Certificats médicaux : le médecin du travail peut établir un lien entre les conditions de travail et l’état de santé du salarié [FR]

Un médecin du travail qualifié travaillant dans un service de santé au travail interentreprises, a établi un diagnostic de souffrance au travail pour trois patientes travaillant dans la même étude notariale. A l’occasion des visites de reprise au travail, le médecin a déclaré les trois patientes inaptes à tout poste dans l’étude.

A noter, une visite médicale de reprise du travail est obligatoire après notamment une absence pour maladie professionnelle, quelqu’ en soit la durée (article R. 4624-22 du Code du travail).

Dans le cadre d’un procès prud’homal l’opposant à l’une de ses salariées, l’employeur des patientes diagnostiquées en souffrance a porté plainte contre le médecin à l’origine du diagnostic auprès du Conseil de l’ordre des médecins, au motif qu’il n’aurait pas respecté son obligation d’indépendance en prenant parti pour les patients dans la rédaction des certificats médicaux.
Le docteur s’est donc vu sanctionné par un blâme par l’ordre des médecins en première instance, et a dès lors contesté cette décision auprès de la chambre disciplinaire nationale de l’ordre des médecins.

Rejet du caractère complaisant des certificats médicaux

Le rôle du médecin du travail « consiste à éviter toute altération de la santé des travailleurs du fait de leur travail, notamment en surveillant leurs conditions d’hygiène au travail, les risques de contagion et leur état de santé » (article L. 4622-3 du Code du travail). A ce titre, son rôle est préventif.

La chambre disciplinaire nationale de l’ordre des médecins juge cependant que les certificats produits par le médecin ne constituent pas des certificats de complaisance, dont la production est interdite (article R. 4127-28 du Code de la santé publique).

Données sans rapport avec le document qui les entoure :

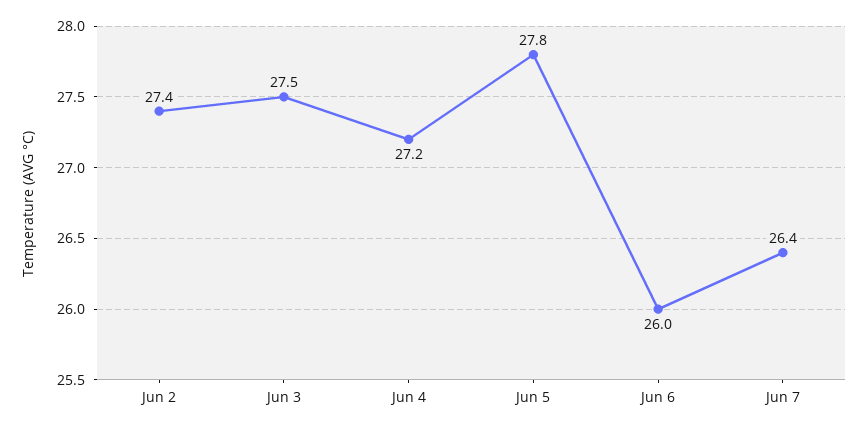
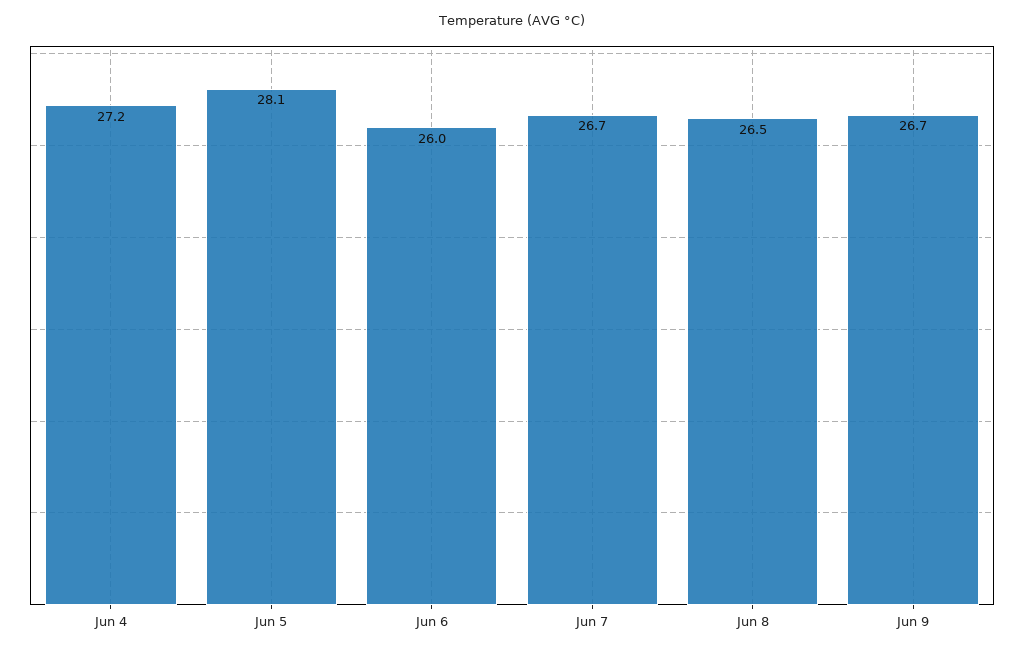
Jun 2: 27.4 -> none
Jun 3: 27.5 -> none
Jun 5: 27.8 -> 28.1
Jun 7: 26.4 -> 26.7
Jun 8: none -> 26.5
Jun 9: none -> 26.7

En effet, « la médecin du travail ne s’est pas bornée à faire siennes les déclaration de la salariée, mais s’est fondée sur la connaissance personnelle qu’elle avait acquise des conditions de travail dans l’étude notariale […]. En effet, ce constat des atteintes cliniques et symptomatiques avait été établi sur plusieurs salariées de l’étude notariale. » Ainsi, les certificats médicaux produits sont des diagnostics, et non des certificats de complaisance.

Par conséquent,  le médecin peut établir un lien entre les conditions de travail du patient et son état de santé sans que puisse lui être reproché sa partialité.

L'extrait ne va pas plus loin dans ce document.